La banque centrale de Corée du Sud a déclaré que les stablecoins indexés sur le won coréen devraient être émis exclusivement par les banques commerciales.
L'autorité de régulation a qualifié ces jetons de « substituts de monnaie » et a souligné que leur lancement devait tenir compte de la politique monétaire, de la stabilité des taux de change et des risques financiers.
La Banque centrale s'est opposée à l'émission de stablecoins par des organismes non bancaires, estimant que cela contrevient au principe de séparation des activités bancaires et commerciales. Selon l'autorité de régulation, les entreprises ne devraient pas exercer simultanément des activités commerciales et des fonctions bancaires.
La Banque de Corée a également averti que les stablecoins pourraient faciliter le contournement des contrôles des changes en permettant le transfert de sommes importantes à l'étranger sans notification préalable aux autorités et en rendant plus difficile le suivi des transactions.
L'autorité de régulation a proposé une approche progressive pour l'introduction des stablecoins. Dans un premier temps, seules les banques seraient autorisées à émettre des stablecoins, car elles sont soumises à une supervision et respectent les exigences de fonds propres. Par la suite, d'autres émetteurs pourraient être autorisés à émettre des stablecoins uniquement après une évaluation des risques.
La Banque centrale a proposé la création d'un consortium bancaire et d'un organisme interministériel chargé d'agréer les émetteurs et de superviser leurs activités.
À titre d'exemple, l'autorité de régulation a cité la loi GENIUS, adoptée aux États-Unis, qui encadre l'émission et la circulation des stablecoins.
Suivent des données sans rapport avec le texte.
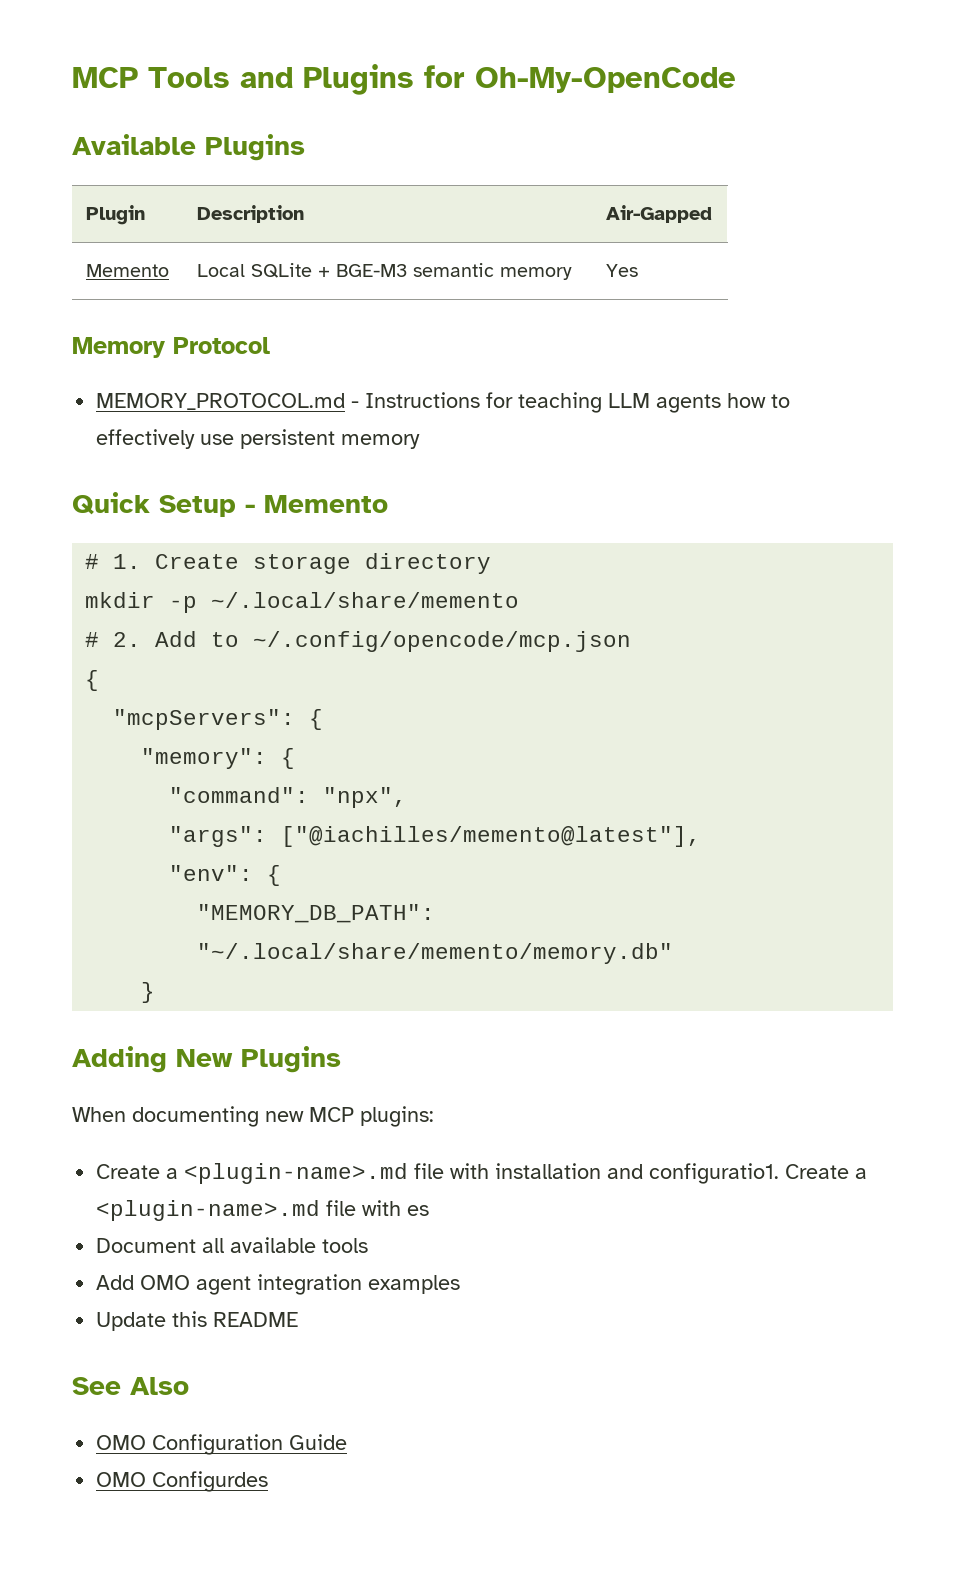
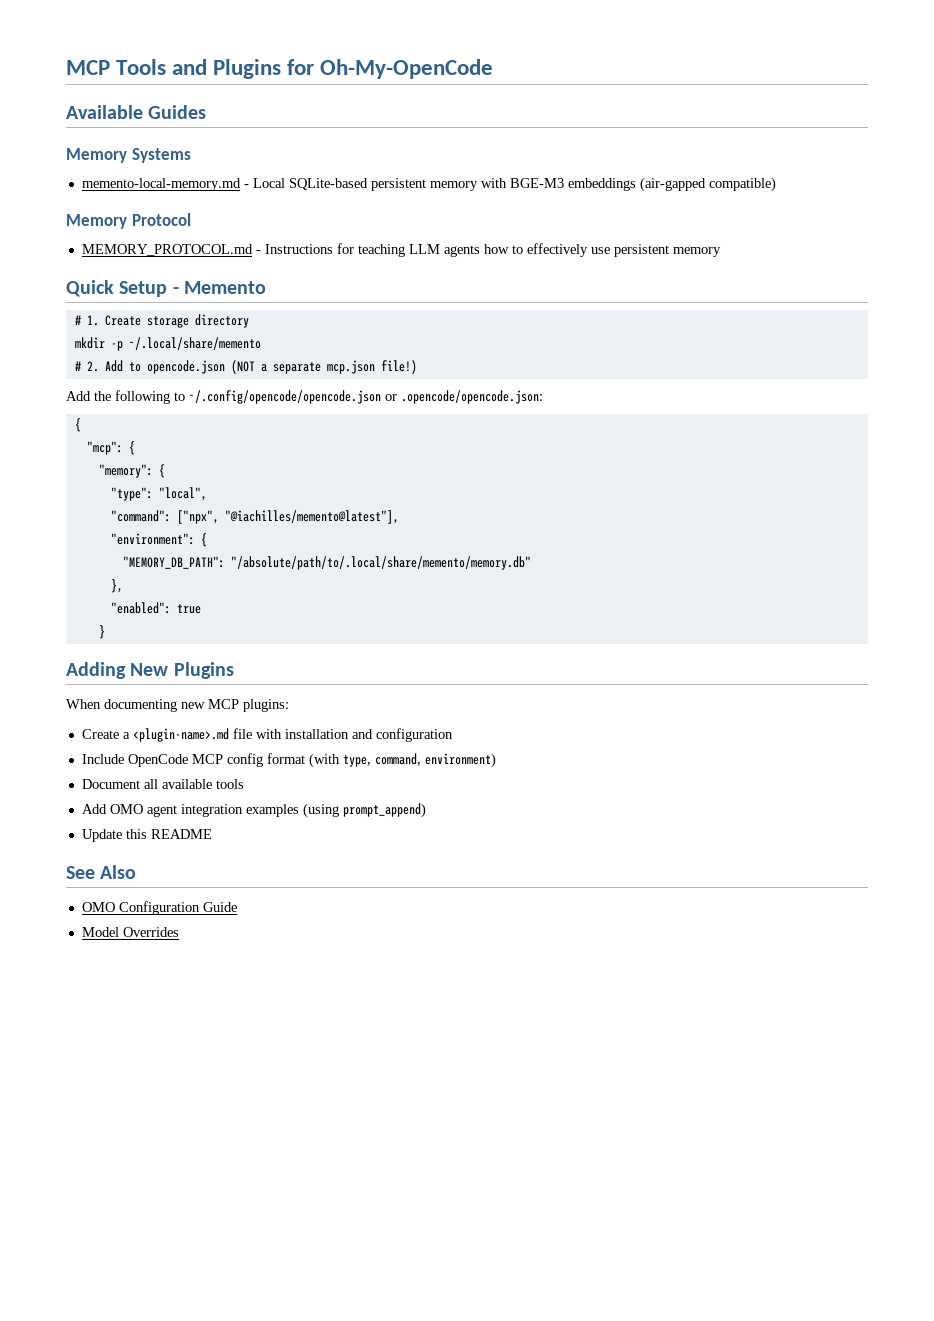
- Available Plugins
- Plugin | Description | Air-Gapped
- Memento | Local SQLite + BGE-M3 semantic memory | Yes
+ Available Guides
+ Memory Systems
+ memento-local-memory.md - Local SQLite-based persistent memory with BGE-M3 embeddings (air-gapped compatible)
- # 2. Add to ~/.config/opencode/mcp.json
+ # 2. Add to opencode.json (NOT a separate mcp.json file!)
+ Add the following to ~/.config/opencode/opencode.json or .opencode/opencode.json:
  {
- "mcpServers": {
+ "mcp": {
+ "type": "local",
- "command": "npx",
- "args": ["@iachilles/memento@latest"],
- "env": {
- "MEMORY_DB_PATH": "~/.local/share/memento/memory.db"
+ "command": ["npx", "@iachilles/memento@latest"],
+ "environment": {
+ "MEMORY_DB_PATH": "/absolute/path/to/.local/share/memento/memory.db"
+ },
+ "enabled": true
- Create a <plugin-name>.md file with installation and configuratio1. Create a <plugin-name>.md file with es
+ Create a <plugin-name>.md file with installation and configuration
+ Include OpenCode MCP config format (with type, command, environment)
- Add OMO agent integration examples
+ Add OMO agent integration examples (using prompt_append)
- OMO Configurdes
+ Model Overrides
Aux États-Unis, la surveillance est partagée entre le département du Trésor, le Système de la Réserve fédérale (FRS) et la Federal Deposit Insurance Corporation (FDIC).
La Banque de Corée a reconnu que les stablecoins pourraient améliorer l'efficacité du système de paiement, à condition que les exigences de réserves soient respectées et qu'il n'existe aucune menace pour la stabilité financière.
Sangmin Seo, président de la fondation à but non lucratif Kaia DLT, a critiqué la position du régulateur, affirmant qu'au lieu de restreindre les émetteurs, il serait plus approprié d'élaborer des règles uniformes pour tous les acteurs du marché.
L'année dernière, la société BDACS, basée à Séoul, a lancé le premier stablecoin sud-coréen, le KRW1, sur la blockchain Avalanche. La Commission des services financiers (FSC) a par la suite annoncé son intention d'interdire le versement d'intérêts sur les stablecoins.